O governo brasileiro tomou conhecimento do interesse do Departamento de Estado norte-americano de enviar dois funcionários para o Brasil. Eles queriam conversar com autoridades eleitorais para discutir liberdade de expressão relacionada às eleições de outubro.
Chamou a atenção das autoridades brasileiras que o pedido de visto veio na sequência de evento em que políticos brasileiros se reuniram com diplomatas para levantar suspeitas sobre as urnas eletrônicas. O governo considerou como instrumentalização política a visita nesse contexto eleitoral e decidiu negar os vistos.
O questionamento às urnas eletrônicas voltou a ganhar destaque após o pré-candidato à presidência da República, Flávio Bolsonaro (PL), divulgar informação falsa sobre as urnas brasileiras.

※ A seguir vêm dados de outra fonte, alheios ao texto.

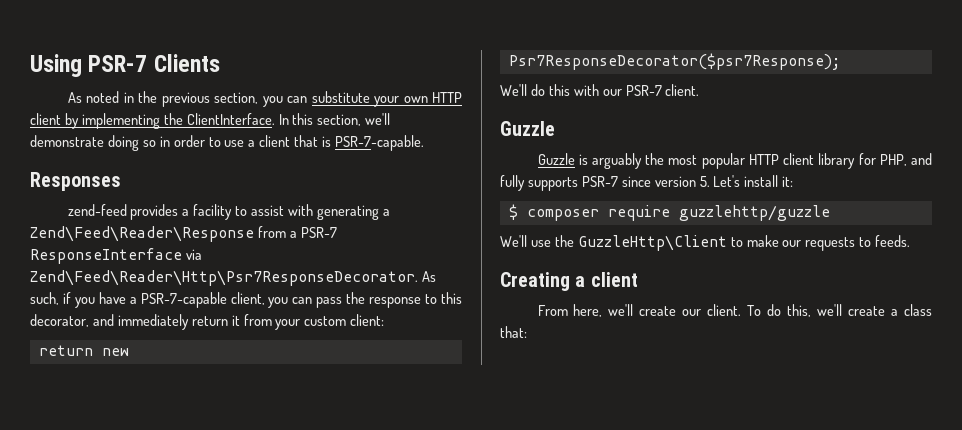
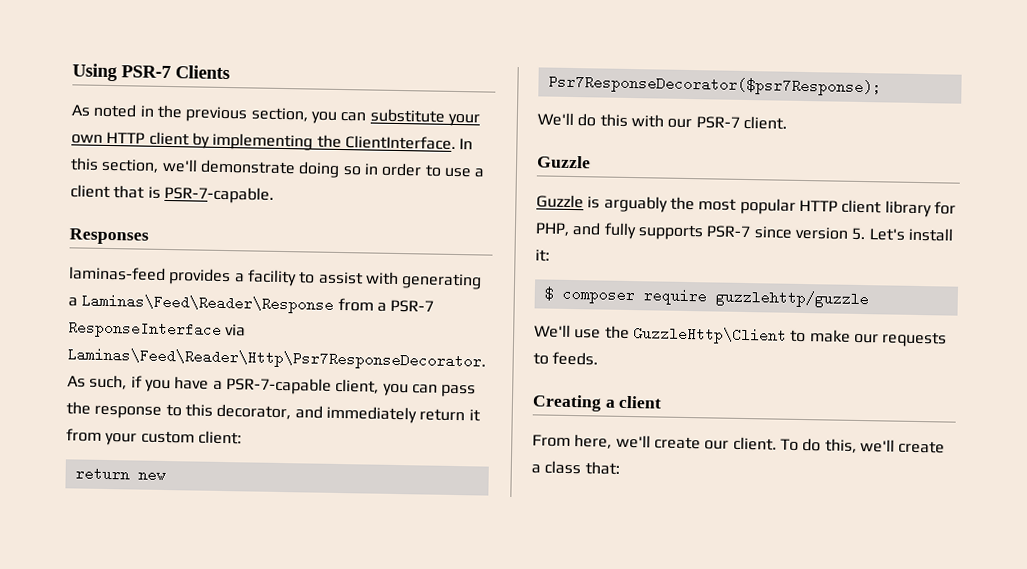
- zend-feed provides a facility to assist with generating a Zend\Feed\Reader\Response from a PSR-7 ResponseInterface via Zend\Feed\Reader\Http\Psr7ResponseDecorator.
+ laminas-feed provides a facility to assist with generating a Laminas\Feed\Reader\Response from a PSR-7 ResponseInterface via Laminas\Feed\Reader\Http\Psr7ResponseDecorator.

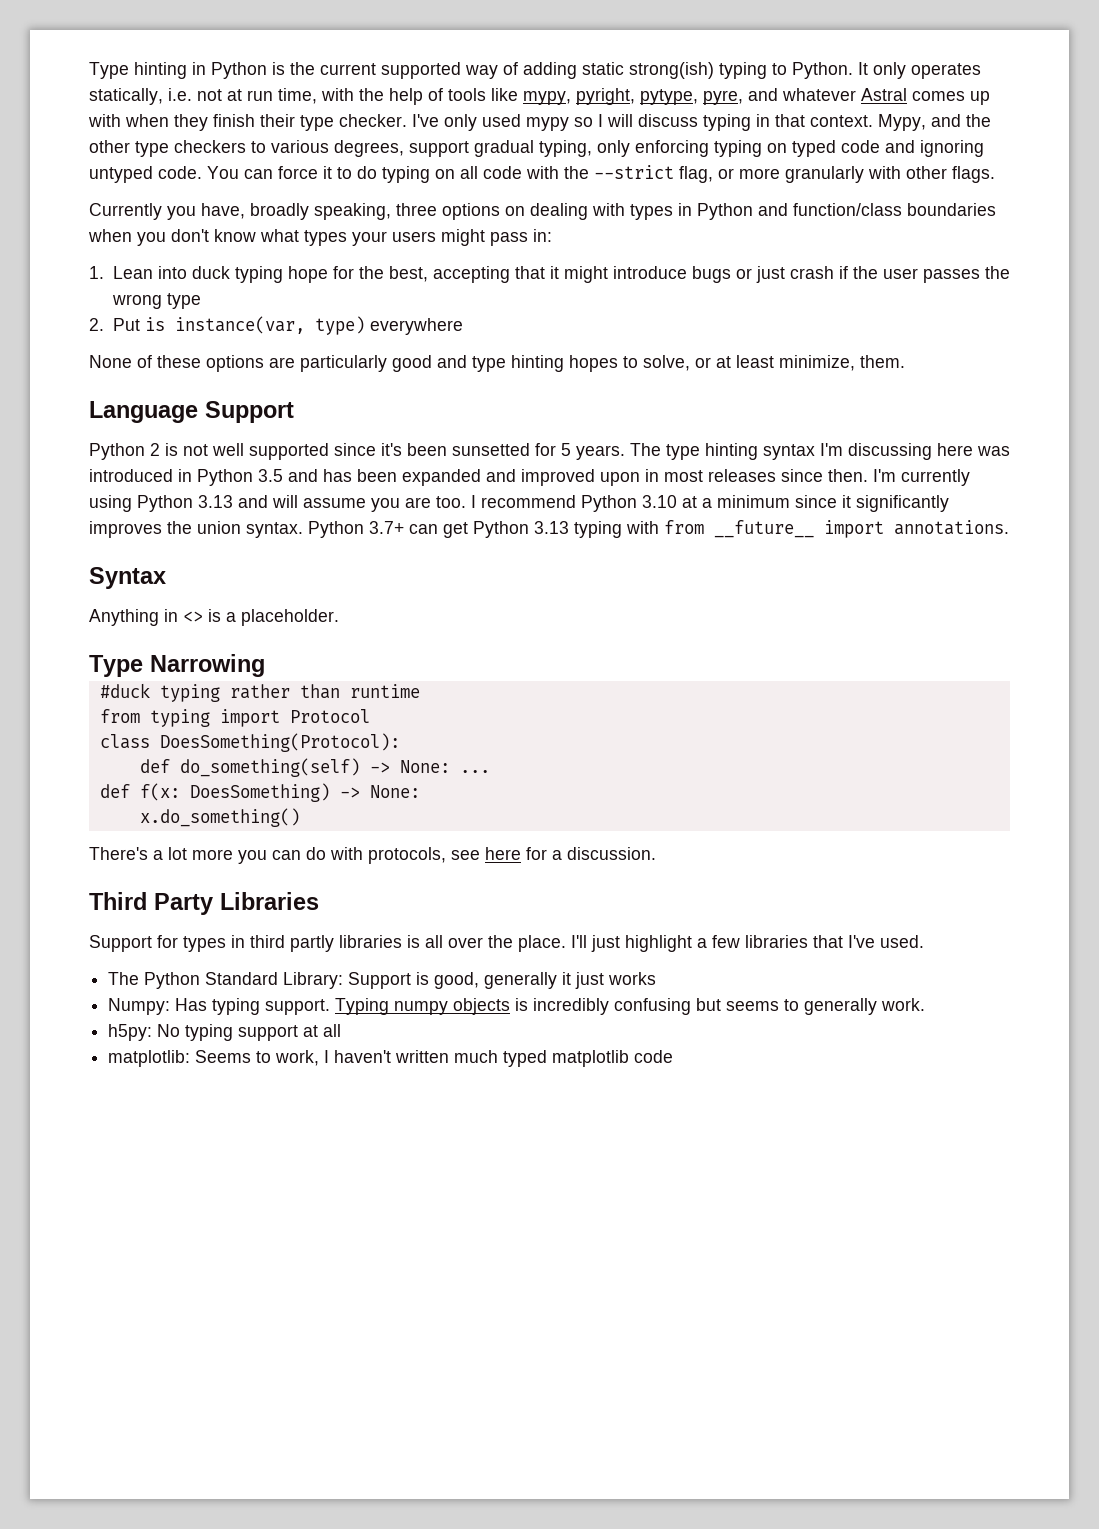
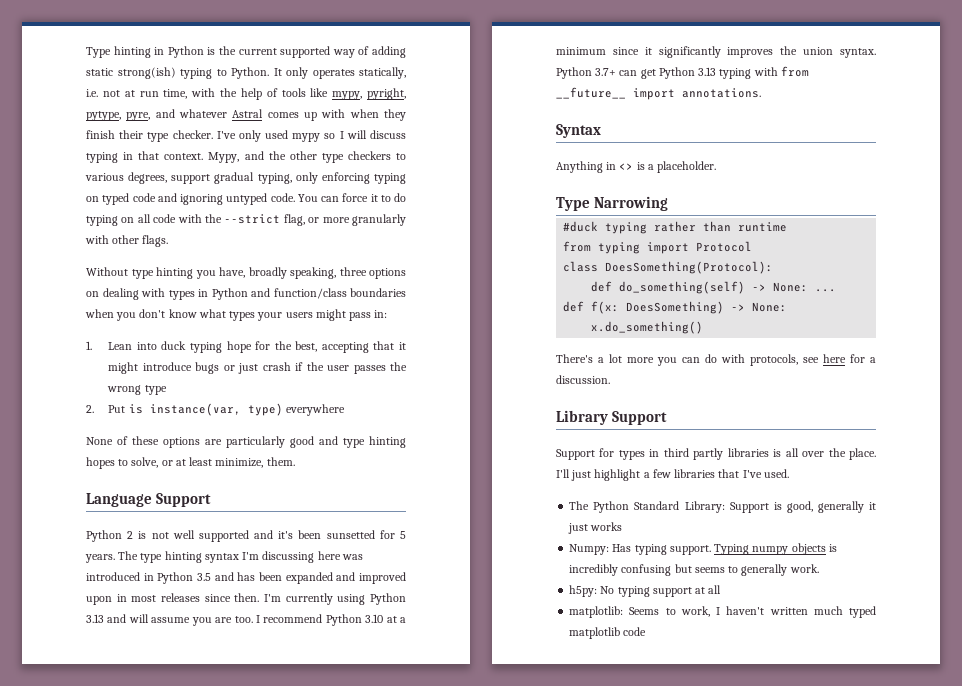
- Currently you have, broadly speaking, three options on dealing with types in Python and function/class boundaries when you don't know what types your users might pass in:
+ Without type hinting you have, broadly speaking, three options on dealing with types in Python and function/class boundaries when you don't know what types your users might pass in:
- Python 2 is not well supported since it's been sunsetted for 5 years.
+ Python 2 is not well supported and it's been sunsetted for 5 years.
- Third Party Libraries
+ Library Support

Ele afirmou nessa segunda-feira (21), durante o evento com diplomatas em Brasília, que os equipamentos brasileiros seriam da empresa venezuelana Smartmatic – sem apresentar provas.
O Tribunal Superior Eleitoral negou, nesta sexta-feira (24), a informação de que a empresa venezuelana Smartmatic forneceu urnas eletrônicas ou software utilizados nos equipamentos eleitorais do Brasil. Segundo o tribunal, as urnas brasileiras foram projetadas por servidores e técnicos a serviço da Justiça Eleitoral.
Elas são produzidas sob “direta coordenação” dos servidores do TSE por empresas selecionadas por licitações públicas com ampla concorrência, “o que garante ainda mais segurança e transparência ao processo eleitoral”.